▶ _Aim of the task_:
The lines wanted run from the first one below through the one with "- As a final". Return them exactly.

▶ _Supplied records_:
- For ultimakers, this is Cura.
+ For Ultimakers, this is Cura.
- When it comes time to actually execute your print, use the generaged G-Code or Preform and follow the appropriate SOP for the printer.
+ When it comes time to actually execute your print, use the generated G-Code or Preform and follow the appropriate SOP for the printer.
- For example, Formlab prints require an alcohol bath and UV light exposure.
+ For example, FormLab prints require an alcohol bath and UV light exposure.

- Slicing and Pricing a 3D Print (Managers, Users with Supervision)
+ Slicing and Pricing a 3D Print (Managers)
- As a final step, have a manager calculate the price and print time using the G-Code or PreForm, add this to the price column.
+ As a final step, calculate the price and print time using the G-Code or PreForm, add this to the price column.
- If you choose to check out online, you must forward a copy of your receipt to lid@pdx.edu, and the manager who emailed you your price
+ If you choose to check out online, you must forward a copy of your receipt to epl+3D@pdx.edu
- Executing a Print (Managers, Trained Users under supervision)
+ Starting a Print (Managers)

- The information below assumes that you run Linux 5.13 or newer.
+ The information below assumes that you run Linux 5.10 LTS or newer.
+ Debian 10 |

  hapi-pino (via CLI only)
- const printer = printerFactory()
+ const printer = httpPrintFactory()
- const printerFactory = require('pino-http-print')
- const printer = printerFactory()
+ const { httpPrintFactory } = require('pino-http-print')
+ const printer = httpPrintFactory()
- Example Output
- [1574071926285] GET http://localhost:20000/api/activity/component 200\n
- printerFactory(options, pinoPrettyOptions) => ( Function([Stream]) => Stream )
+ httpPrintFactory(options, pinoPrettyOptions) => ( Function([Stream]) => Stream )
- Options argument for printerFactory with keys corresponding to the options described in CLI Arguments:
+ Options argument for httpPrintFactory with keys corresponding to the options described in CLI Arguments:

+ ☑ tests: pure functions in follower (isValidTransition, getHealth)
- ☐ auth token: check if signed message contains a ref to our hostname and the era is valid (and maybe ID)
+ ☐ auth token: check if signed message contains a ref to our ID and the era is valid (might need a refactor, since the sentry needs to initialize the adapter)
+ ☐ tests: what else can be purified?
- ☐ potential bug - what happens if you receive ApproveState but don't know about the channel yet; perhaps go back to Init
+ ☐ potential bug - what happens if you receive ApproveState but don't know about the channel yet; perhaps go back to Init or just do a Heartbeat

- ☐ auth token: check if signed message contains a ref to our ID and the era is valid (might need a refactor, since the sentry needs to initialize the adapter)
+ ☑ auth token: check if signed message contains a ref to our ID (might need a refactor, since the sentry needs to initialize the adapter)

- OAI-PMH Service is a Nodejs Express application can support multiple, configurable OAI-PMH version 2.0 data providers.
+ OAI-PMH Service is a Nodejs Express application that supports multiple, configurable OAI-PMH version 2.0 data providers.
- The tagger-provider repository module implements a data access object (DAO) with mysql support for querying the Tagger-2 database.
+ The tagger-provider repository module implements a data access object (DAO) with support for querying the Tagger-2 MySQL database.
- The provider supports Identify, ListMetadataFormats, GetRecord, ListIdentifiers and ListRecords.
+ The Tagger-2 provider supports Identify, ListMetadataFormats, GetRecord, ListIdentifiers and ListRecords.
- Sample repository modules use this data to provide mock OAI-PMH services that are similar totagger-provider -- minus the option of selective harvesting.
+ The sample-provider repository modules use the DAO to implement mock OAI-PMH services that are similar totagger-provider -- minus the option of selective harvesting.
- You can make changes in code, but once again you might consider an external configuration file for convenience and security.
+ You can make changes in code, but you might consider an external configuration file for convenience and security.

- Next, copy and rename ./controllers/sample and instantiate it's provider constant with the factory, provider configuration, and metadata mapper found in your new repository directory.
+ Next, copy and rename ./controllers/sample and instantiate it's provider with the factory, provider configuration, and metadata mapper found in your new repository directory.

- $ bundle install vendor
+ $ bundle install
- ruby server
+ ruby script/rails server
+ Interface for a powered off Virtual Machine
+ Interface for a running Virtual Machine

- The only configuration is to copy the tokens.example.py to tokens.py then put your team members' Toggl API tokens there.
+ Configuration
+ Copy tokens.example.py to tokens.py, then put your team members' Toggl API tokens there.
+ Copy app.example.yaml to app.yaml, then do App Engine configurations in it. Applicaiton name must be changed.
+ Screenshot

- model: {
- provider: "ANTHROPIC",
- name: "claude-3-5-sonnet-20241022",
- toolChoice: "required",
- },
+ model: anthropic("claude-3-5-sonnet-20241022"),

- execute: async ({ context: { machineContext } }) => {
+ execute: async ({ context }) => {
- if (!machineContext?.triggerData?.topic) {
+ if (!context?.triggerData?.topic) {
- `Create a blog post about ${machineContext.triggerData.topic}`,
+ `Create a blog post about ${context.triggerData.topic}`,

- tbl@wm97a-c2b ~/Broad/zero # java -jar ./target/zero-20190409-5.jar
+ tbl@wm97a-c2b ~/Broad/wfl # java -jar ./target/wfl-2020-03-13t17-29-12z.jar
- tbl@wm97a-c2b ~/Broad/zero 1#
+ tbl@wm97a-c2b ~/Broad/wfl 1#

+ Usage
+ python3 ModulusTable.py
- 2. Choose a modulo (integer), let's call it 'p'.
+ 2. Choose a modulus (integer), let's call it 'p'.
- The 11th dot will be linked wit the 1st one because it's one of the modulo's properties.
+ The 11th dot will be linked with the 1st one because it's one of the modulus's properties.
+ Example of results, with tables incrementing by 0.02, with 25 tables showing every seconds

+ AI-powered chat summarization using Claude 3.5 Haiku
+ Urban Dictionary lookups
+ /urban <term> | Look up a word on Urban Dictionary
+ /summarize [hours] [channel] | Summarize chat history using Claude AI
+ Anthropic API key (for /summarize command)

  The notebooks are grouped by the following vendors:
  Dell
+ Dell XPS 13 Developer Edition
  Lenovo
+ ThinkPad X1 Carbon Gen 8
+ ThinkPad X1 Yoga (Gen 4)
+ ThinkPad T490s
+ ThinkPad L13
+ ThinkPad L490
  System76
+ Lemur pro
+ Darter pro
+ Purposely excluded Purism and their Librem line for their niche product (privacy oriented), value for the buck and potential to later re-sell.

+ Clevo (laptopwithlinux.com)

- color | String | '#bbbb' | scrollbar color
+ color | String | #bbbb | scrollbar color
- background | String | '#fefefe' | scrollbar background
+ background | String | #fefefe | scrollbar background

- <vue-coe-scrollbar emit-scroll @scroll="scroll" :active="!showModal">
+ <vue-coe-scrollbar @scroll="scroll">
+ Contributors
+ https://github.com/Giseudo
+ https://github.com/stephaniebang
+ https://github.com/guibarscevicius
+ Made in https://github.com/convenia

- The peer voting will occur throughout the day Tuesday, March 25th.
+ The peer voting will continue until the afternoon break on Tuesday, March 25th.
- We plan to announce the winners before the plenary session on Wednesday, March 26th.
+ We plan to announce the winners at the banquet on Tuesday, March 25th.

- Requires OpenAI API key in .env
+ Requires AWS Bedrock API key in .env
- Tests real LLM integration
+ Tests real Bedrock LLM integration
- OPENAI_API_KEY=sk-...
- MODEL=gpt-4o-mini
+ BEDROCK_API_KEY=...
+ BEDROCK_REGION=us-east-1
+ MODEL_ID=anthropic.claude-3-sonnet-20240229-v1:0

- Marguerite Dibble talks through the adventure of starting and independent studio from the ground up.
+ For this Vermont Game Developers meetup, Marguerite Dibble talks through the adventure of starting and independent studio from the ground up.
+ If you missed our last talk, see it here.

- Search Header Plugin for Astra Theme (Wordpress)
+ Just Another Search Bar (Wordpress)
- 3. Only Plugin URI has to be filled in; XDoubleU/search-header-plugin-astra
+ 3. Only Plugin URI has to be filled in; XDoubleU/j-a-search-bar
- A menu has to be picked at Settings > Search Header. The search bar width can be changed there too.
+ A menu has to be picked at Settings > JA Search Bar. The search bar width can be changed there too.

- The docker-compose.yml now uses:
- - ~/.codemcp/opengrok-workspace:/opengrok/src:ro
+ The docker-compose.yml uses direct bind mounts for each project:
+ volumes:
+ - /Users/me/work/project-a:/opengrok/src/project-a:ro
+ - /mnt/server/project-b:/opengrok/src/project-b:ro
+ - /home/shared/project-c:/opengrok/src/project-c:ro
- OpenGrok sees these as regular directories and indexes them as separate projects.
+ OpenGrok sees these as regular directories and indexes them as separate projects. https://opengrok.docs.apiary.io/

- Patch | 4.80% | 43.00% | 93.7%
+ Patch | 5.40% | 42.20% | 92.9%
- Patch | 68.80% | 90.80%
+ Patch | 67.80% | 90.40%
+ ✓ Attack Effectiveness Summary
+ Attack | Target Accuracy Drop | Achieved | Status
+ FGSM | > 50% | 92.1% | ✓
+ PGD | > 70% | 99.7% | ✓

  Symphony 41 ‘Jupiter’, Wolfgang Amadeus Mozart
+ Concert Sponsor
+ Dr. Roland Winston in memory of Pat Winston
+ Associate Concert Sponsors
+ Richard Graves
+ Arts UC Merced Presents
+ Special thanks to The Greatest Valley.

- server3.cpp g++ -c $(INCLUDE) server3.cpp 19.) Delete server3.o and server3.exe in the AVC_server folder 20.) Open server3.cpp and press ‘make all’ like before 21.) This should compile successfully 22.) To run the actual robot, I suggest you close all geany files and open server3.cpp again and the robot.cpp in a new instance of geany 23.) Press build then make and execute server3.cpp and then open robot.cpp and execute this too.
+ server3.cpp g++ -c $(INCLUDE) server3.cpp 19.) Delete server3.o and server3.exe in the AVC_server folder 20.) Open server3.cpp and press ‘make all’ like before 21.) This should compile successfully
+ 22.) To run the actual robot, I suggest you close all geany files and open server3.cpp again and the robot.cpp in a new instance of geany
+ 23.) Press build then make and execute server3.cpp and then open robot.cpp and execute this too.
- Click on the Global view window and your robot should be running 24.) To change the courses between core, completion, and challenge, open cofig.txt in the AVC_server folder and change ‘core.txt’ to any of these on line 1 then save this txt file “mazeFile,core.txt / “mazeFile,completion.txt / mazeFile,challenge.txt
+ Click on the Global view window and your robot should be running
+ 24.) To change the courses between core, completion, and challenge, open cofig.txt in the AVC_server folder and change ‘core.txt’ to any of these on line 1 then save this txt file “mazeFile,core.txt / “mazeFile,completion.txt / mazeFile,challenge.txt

▶ _Exercise answer_:
- For ultimakers, this is Cura.
+ For Ultimakers, this is Cura.
- When it comes time to actually execute your print, use the generaged G-Code or Preform and follow the appropriate SOP for the printer.
+ When it comes time to actually execute your print, use the generated G-Code or Preform and follow the appropriate SOP for the printer.
- For example, Formlab prints require an alcohol bath and UV light exposure.
+ For example, FormLab prints require an alcohol bath and UV light exposure.

- Slicing and Pricing a 3D Print (Managers, Users with Supervision)
+ Slicing and Pricing a 3D Print (Managers)
- As a final step, have a manager calculate the price and print time using the G-Code or PreForm, add this to the price column.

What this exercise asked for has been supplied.